:: Work to be completed ::
Repeat the full listing below verbatim and keep the images out.
* * * *
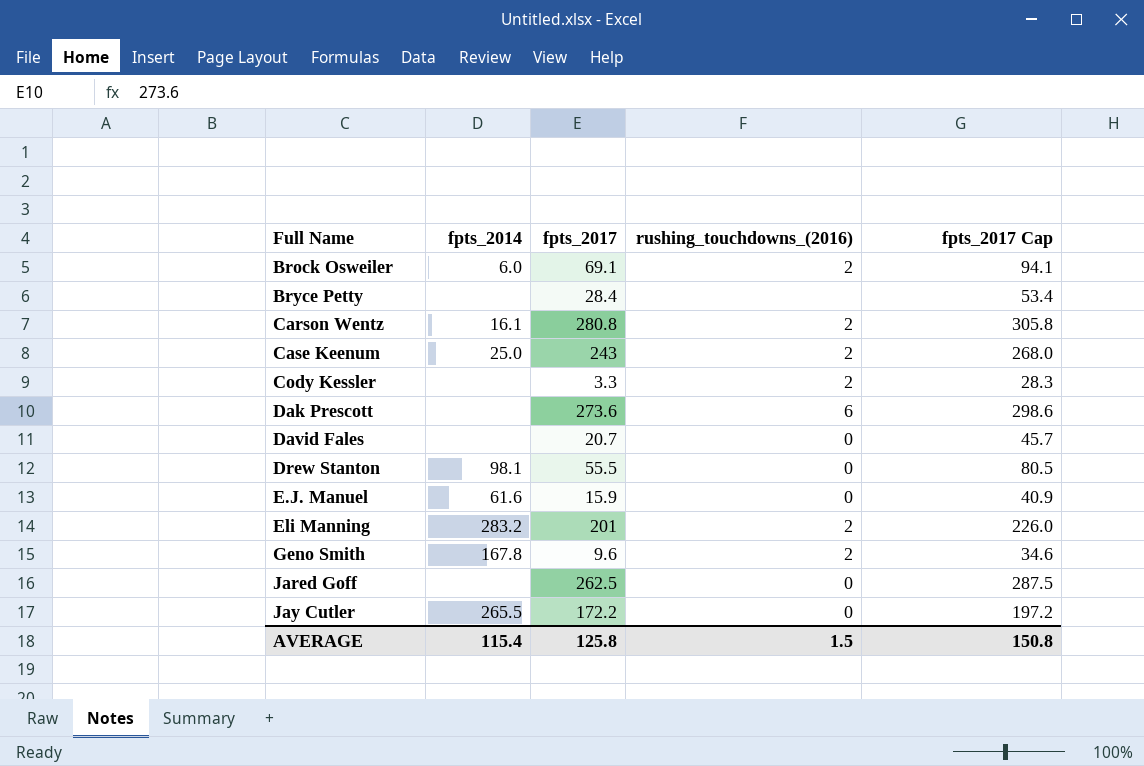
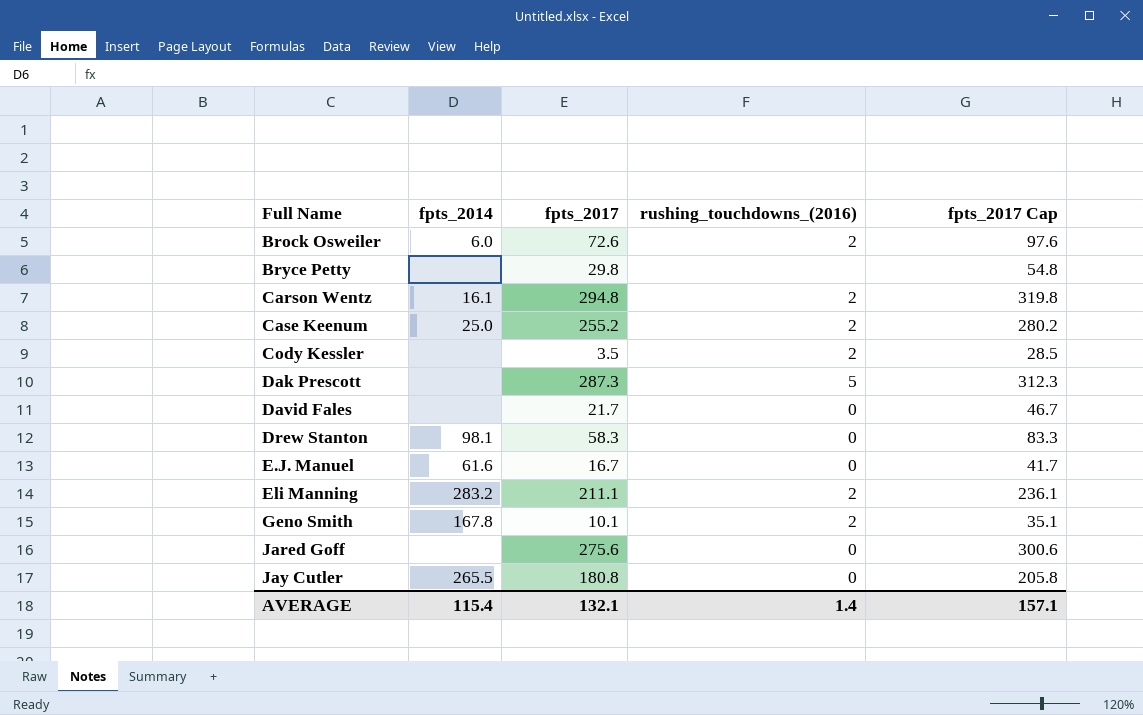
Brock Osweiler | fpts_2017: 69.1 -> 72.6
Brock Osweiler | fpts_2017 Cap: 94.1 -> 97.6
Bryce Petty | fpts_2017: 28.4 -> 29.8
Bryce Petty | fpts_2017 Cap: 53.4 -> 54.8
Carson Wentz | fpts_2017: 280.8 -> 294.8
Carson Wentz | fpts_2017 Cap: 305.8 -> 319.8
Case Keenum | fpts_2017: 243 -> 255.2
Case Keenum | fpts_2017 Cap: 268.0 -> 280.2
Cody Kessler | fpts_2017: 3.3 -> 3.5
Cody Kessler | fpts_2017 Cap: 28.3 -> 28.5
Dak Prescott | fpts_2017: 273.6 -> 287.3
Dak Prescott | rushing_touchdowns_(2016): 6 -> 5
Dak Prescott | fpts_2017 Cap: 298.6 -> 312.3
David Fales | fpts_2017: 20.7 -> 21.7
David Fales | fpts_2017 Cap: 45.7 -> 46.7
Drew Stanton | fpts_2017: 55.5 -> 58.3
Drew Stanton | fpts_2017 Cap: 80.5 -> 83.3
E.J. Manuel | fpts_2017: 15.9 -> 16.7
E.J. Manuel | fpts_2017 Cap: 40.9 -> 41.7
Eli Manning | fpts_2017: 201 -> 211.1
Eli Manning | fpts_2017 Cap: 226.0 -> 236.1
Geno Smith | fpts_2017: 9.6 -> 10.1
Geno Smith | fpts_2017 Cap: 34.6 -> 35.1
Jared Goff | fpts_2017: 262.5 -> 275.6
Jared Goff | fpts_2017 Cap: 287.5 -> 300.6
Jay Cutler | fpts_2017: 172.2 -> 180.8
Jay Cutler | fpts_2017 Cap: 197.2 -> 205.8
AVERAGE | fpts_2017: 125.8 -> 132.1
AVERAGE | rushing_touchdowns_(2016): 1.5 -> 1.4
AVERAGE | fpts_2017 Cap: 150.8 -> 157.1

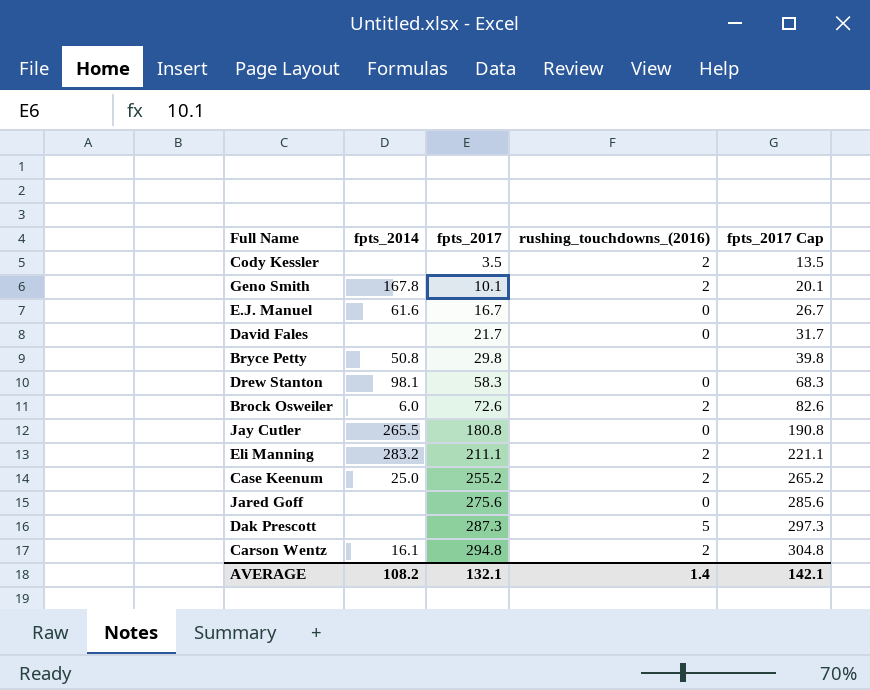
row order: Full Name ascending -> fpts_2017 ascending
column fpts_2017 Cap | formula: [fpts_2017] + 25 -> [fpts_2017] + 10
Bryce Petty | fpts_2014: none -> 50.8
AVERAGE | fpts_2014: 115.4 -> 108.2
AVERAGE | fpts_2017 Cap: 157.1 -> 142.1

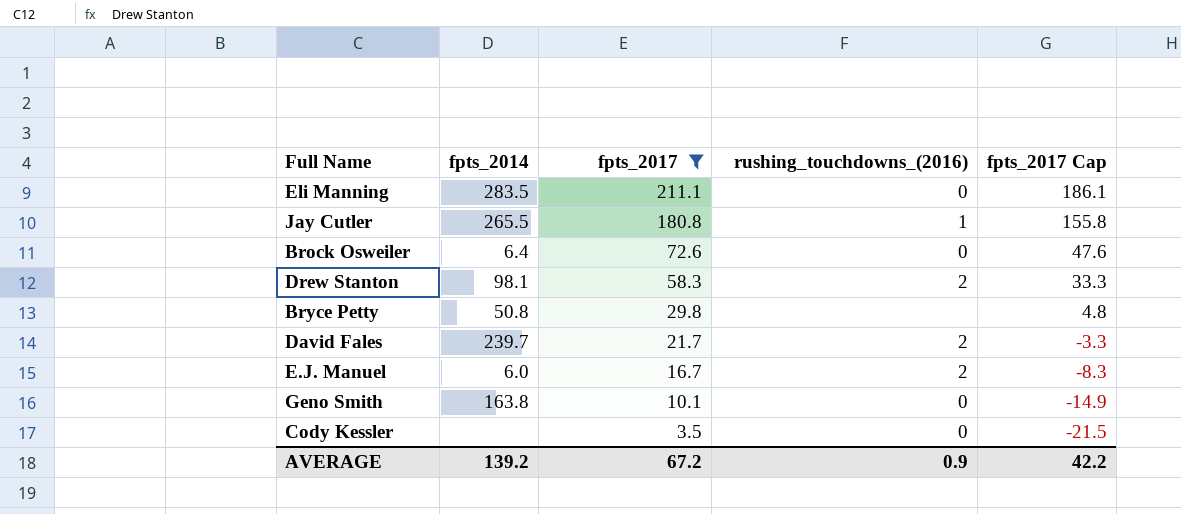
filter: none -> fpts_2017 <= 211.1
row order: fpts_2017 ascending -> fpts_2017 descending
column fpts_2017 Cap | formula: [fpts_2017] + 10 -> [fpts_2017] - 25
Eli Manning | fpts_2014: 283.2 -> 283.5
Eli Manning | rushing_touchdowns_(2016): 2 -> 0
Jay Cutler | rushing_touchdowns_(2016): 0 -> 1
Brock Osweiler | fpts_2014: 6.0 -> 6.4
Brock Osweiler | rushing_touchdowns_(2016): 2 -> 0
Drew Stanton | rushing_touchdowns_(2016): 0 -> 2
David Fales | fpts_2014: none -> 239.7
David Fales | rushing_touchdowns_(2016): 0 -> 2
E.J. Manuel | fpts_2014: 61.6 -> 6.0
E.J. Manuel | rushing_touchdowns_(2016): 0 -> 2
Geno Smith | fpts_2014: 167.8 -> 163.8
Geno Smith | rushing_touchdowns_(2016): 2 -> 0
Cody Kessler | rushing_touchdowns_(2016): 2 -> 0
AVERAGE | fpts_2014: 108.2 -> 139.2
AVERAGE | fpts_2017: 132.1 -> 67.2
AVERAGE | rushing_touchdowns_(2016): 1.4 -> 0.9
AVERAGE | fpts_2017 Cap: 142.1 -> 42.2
* * * *
:: Answer section ::
Brock Osweiler | fpts_2017: 69.1 -> 72.6
Brock Osweiler | fpts_2017 Cap: 94.1 -> 97.6
Bryce Petty | fpts_2017: 28.4 -> 29.8
Bryce Petty | fpts_2017 Cap: 53.4 -> 54.8
Carson Wentz | fpts_2017: 280.8 -> 294.8
Carson Wentz | fpts_2017 Cap: 305.8 -> 319.8
Case Keenum | fpts_2017: 243 -> 255.2
Case Keenum | fpts_2017 Cap: 268.0 -> 280.2
Cody Kessler | fpts_2017: 3.3 -> 3.5
Cody Kessler | fpts_2017 Cap: 28.3 -> 28.5
Dak Prescott | fpts_2017: 273.6 -> 287.3
Dak Prescott | rushing_touchdowns_(2016): 6 -> 5
Dak Prescott | fpts_2017 Cap: 298.6 -> 312.3
David Fales | fpts_2017: 20.7 -> 21.7
David Fales | fpts_2017 Cap: 45.7 -> 46.7
Drew Stanton | fpts_2017: 55.5 -> 58.3
Drew Stanton | fpts_2017 Cap: 80.5 -> 83.3
E.J. Manuel | fpts_2017: 15.9 -> 16.7
E.J. Manuel | fpts_2017 Cap: 40.9 -> 41.7
Eli Manning | fpts_2017: 201 -> 211.1
Eli Manning | fpts_2017 Cap: 226.0 -> 236.1
Geno Smith | fpts_2017: 9.6 -> 10.1
Geno Smith | fpts_2017 Cap: 34.6 -> 35.1
Jared Goff | fpts_2017: 262.5 -> 275.6
Jared Goff | fpts_2017 Cap: 287.5 -> 300.6
Jay Cutler | fpts_2017: 172.2 -> 180.8
Jay Cutler | fpts_2017 Cap: 197.2 -> 205.8
AVERAGE | fpts_2017: 125.8 -> 132.1
AVERAGE | rushing_touchdowns_(2016): 1.5 -> 1.4
AVERAGE | fpts_2017 Cap: 150.8 -> 157.1

row order: Full Name ascending -> fpts_2017 ascending
column fpts_2017 Cap | formula: [fpts_2017] + 25 -> [fpts_2017] + 10
Bryce Petty | fpts_2014: none -> 50.8
AVERAGE | fpts_2014: 115.4 -> 108.2
AVERAGE | fpts_2017 Cap: 157.1 -> 142.1

filter: none -> fpts_2017 <= 211.1
row order: fpts_2017 ascending -> fpts_2017 descending
column fpts_2017 Cap | formula: [fpts_2017] + 10 -> [fpts_2017] - 25
Eli Manning | fpts_2014: 283.2 -> 283.5
Eli Manning | rushing_touchdowns_(2016): 2 -> 0
Jay Cutler | rushing_touchdowns_(2016): 0 -> 1
Brock Osweiler | fpts_2014: 6.0 -> 6.4
Brock Osweiler | rushing_touchdowns_(2016): 2 -> 0
Drew Stanton | rushing_touchdowns_(2016): 0 -> 2
David Fales | fpts_2014: none -> 239.7
David Fales | rushing_touchdowns_(2016): 0 -> 2
E.J. Manuel | fpts_2014: 61.6 -> 6.0
E.J. Manuel | rushing_touchdowns_(2016): 0 -> 2
Geno Smith | fpts_2014: 167.8 -> 163.8
Geno Smith | rushing_touchdowns_(2016): 2 -> 0
Cody Kessler | rushing_touchdowns_(2016): 2 -> 0
AVERAGE | fpts_2014: 108.2 -> 139.2
AVERAGE | fpts_2017: 132.1 -> 67.2
AVERAGE | rushing_touchdowns_(2016): 1.4 -> 0.9
AVERAGE | fpts_2017 Cap: 142.1 -> 42.2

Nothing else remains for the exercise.